Fernando Gil (1937-2006). Licenciatura em Direito na Universidade de Lisboa e em Filosofia na Sorbonne. Doutoramento em Filosofia na Sorbonne e na Universidade Nova de Lisboa. Professor na Faculdade de Letras de Lisboa e, depois,  no Departamento de Filosofia da  Faculdade de Ciências Sociais e Humanas, UNL onde regia a cadeira de "Filosofia do Conhecimento". Em França, leccionação na Universidade de Paris-XI e, desde 1989,  Directeur d' Études da École des Hautes Études en Sciences Sociales (EHESS) em Paris. Visiting Professor na Universidade de Johns Hopkins, Baltimore

Membro da direcção de diversas instituições ligadas aos estudos filosóficos e à investigação científica. Consultor do Ministro da Ciência e Tecnologia, José Mariano Gago, e do Presidente da República, Mário Soares, durante os seus dois mandatos.  Fundador e director da revista  Análise. Coordenador da Rede Interdisciplinar de Centros de Investigação (RICI), Reitoria da Universidade Nova de Lisboa desde 2003

Para além de inúmeros artigos publicados em revistas nacionais e internacionais, publicou os seguintes livros:  La Logique du Nom (1972), Mimésis e Negação (1984), Provas (1988), Traité de l´Évidence (1993), Modos da Evidência (1998), Viagens do Olhar (1998), La Conviction (2000), Mediações (2001), Impasses (2003), Acentos (2005). Traduziu  para português obras de autores como Karl Jaspers, Romano Guardini, Cesare Pavese e M. Merleau-Ponty.
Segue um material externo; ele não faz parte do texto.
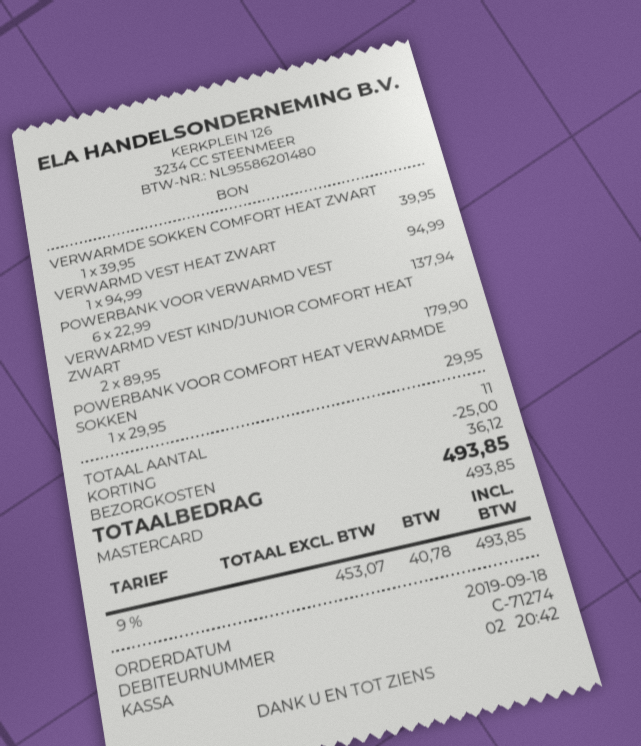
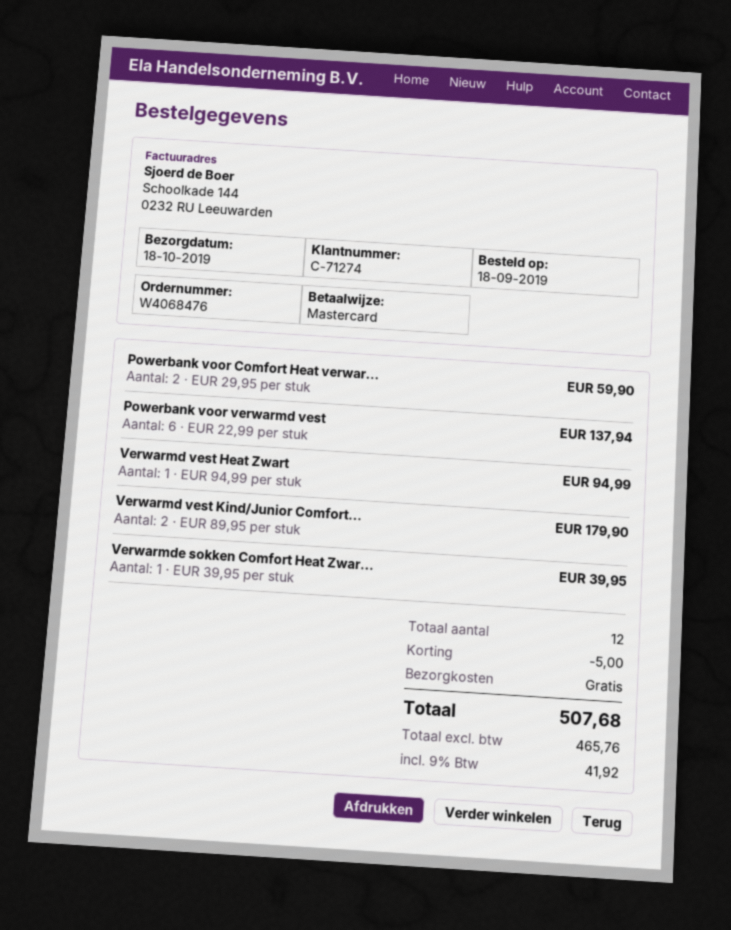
POWERBANK VOOR COMFORT HEAT VERWARMDE SOKKEN: 1 x 29.95 = 29.95 -> 2 x 29.95 = 59.90
total quantity: 11 -> 12
discount: 25.00 -> 5.00
shipping: 36.12 -> 0.00
net: 453.07 -> 465.76
tax: 9% = 40.78 -> 9% = 41.92
total: 493.85 -> 507.68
Prémio Ensaio do Pen Club em 1984 (com Mimésis e Negação) e em 1998 com Viagens do Olhar (1998). Prémio Pessoa em 1993. Grande Oficial da Ordem do Infante D. Henrique (1992) em Portugal e Chevalier des Palmes Académiques (1995) em França.


 

Olga Pombo (2009) Characteristica Universalis e Transcendental Impuro. Apontamentos sob a Forma de um Testemunho (2009), in F. Molder (eds.), Paisagens dos Confins, Lisboa: Vendaval, pp. 91-100

 


De Fernando Gil, veja nesta página:  Universidade e Conhecimento 

Entrevista de Fernando Gil com Vaz Marques, TSF, 2004 (3. Fernando Gil3. Fernando Gil3. Fernando Gil http://tsf.sapo.pt/online/radio/index.asp)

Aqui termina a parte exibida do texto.